◆ Work to be completed
Among the lines below, the one containing "[141,122,191,133] 4/2/2017 ->" opens the range and the one containing "(81, 72) none" closes it. Print that range exactly, without the pictures.

◆ Supplied information
########################################

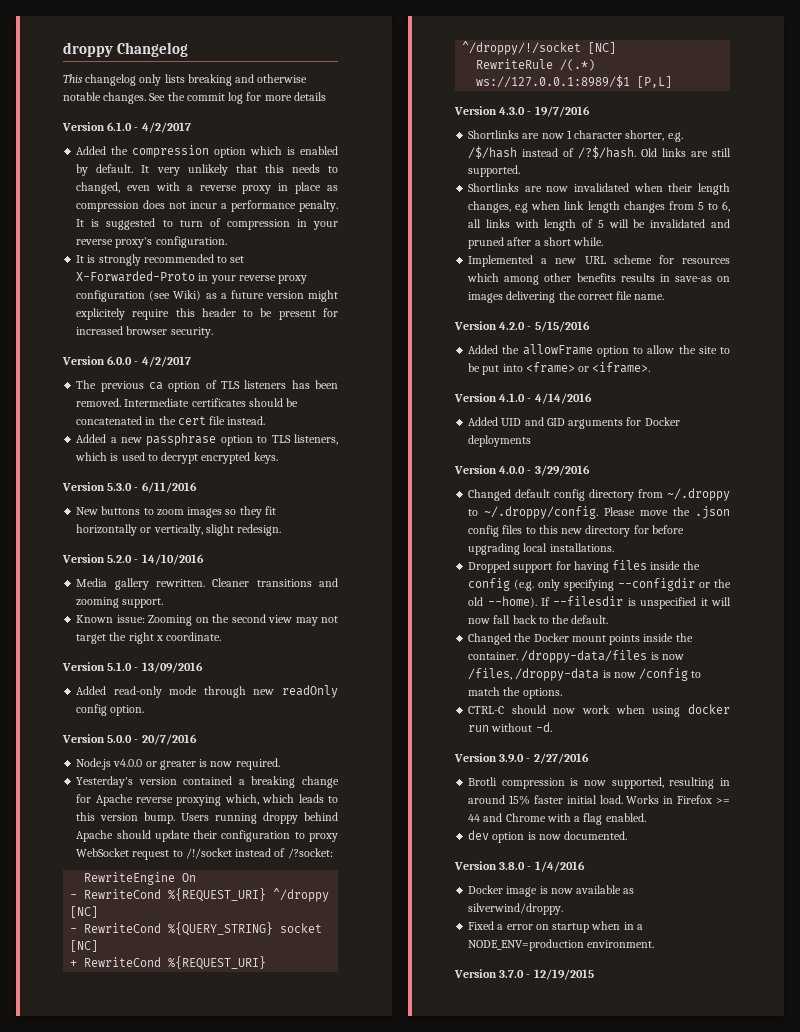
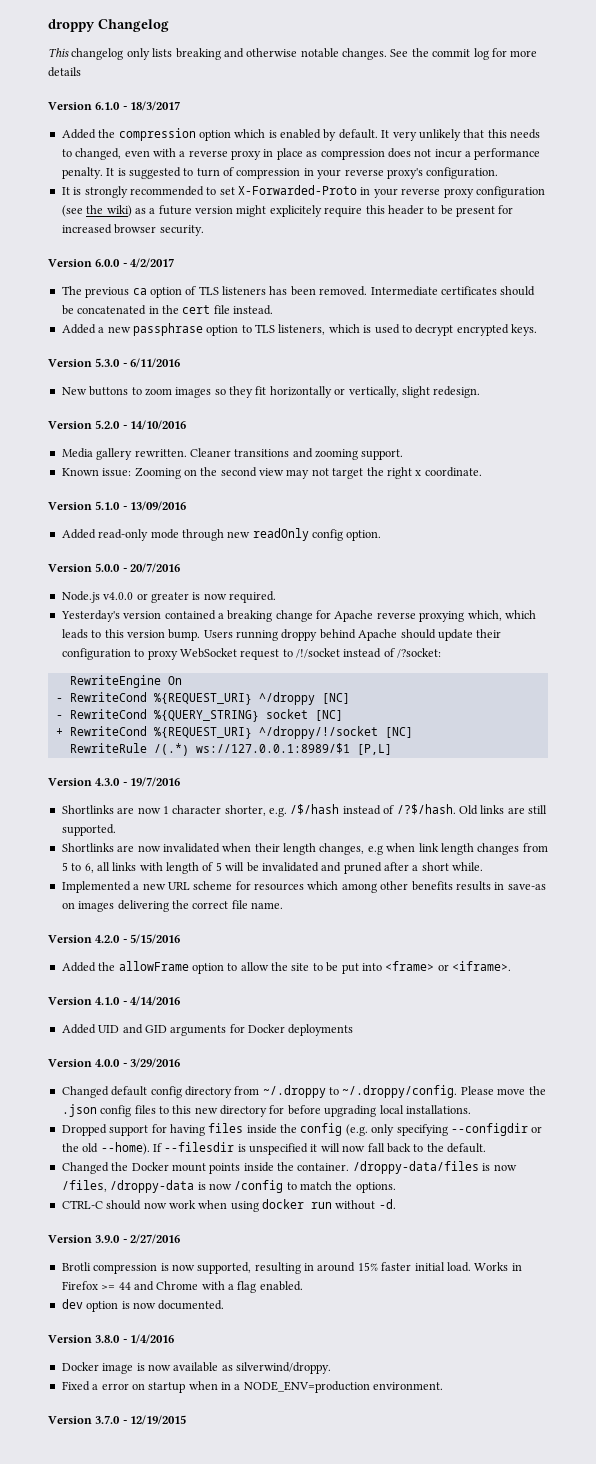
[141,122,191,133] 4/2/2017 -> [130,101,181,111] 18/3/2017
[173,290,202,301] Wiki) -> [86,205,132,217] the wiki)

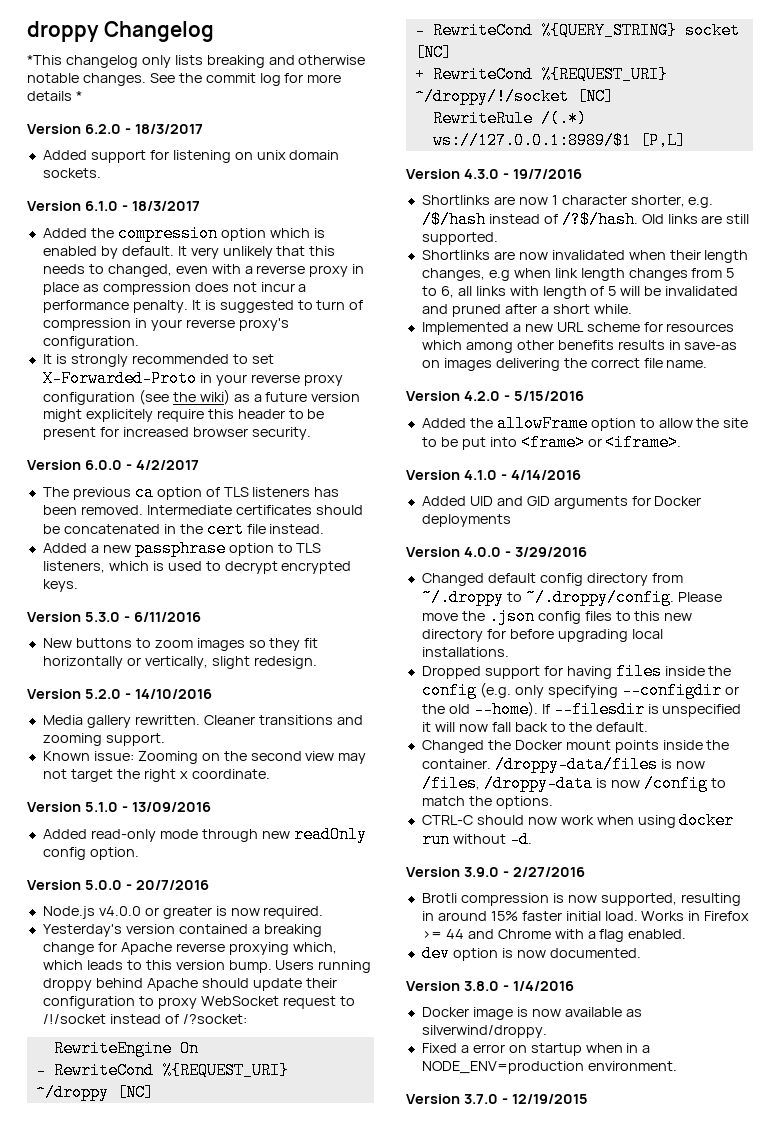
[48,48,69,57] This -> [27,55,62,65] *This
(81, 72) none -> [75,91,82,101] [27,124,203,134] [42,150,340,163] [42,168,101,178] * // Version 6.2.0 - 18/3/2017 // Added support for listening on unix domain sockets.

########################################

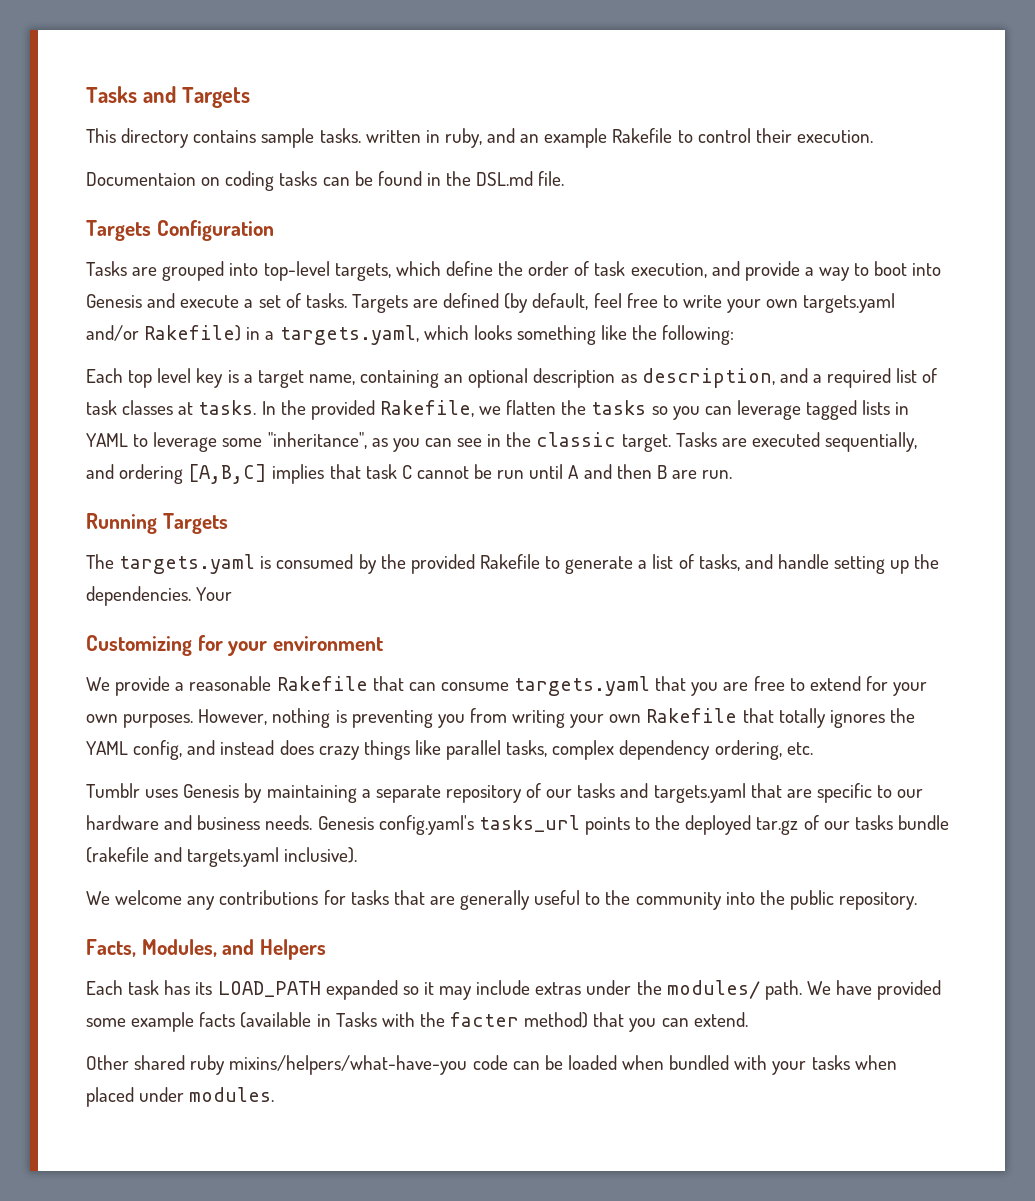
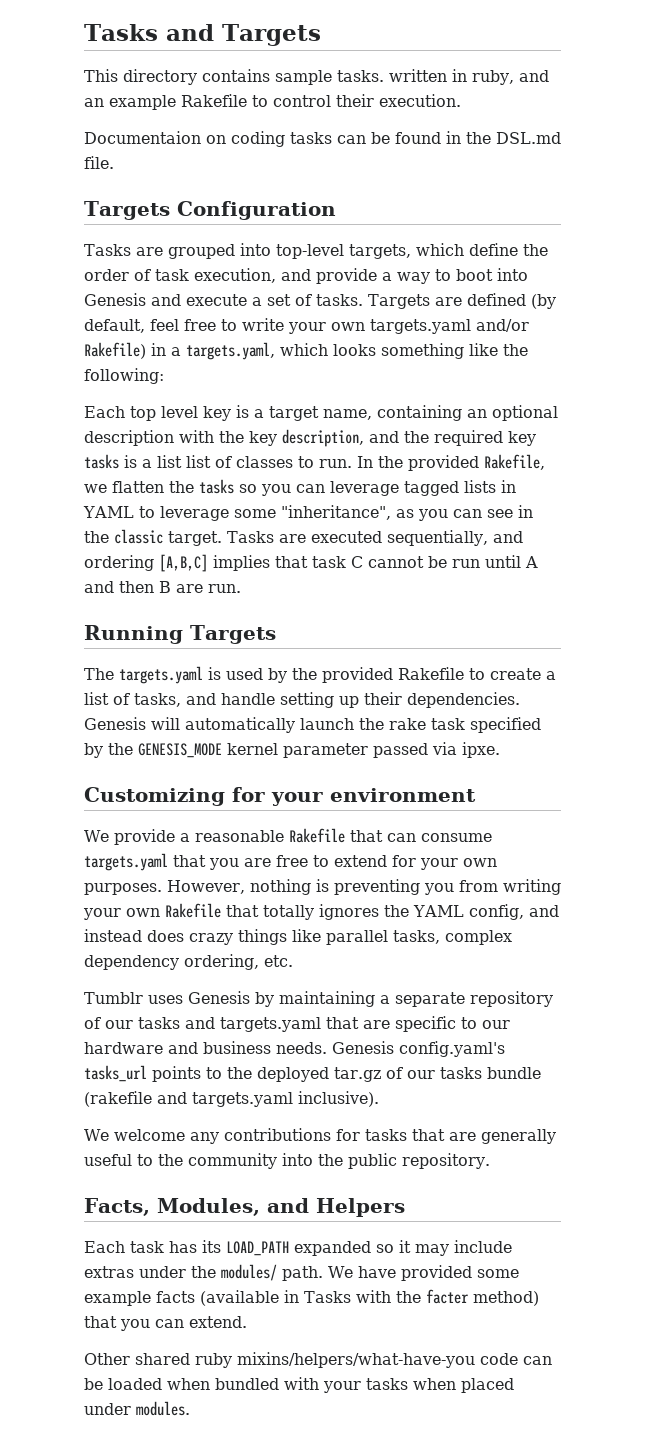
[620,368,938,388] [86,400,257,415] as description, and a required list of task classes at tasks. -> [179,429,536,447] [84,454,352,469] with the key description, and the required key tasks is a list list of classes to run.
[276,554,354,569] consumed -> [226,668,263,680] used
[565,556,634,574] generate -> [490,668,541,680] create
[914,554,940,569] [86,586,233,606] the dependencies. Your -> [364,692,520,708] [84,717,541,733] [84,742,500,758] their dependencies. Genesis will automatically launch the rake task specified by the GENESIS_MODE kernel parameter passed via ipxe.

########################################

◆ Written response
[141,122,191,133] 4/2/2017 -> [130,101,181,111] 18/3/2017
[173,290,202,301] Wiki) -> [86,205,132,217] the wiki)

[48,48,69,57] This -> [27,55,62,65] *This
(81, 72) none -> [75,91,82,101] [27,124,203,134] [42,150,340,163] [42,168,101,178] * // Version 6.2.0 - 18/3/2017 // Added support for listening on unix domain sockets.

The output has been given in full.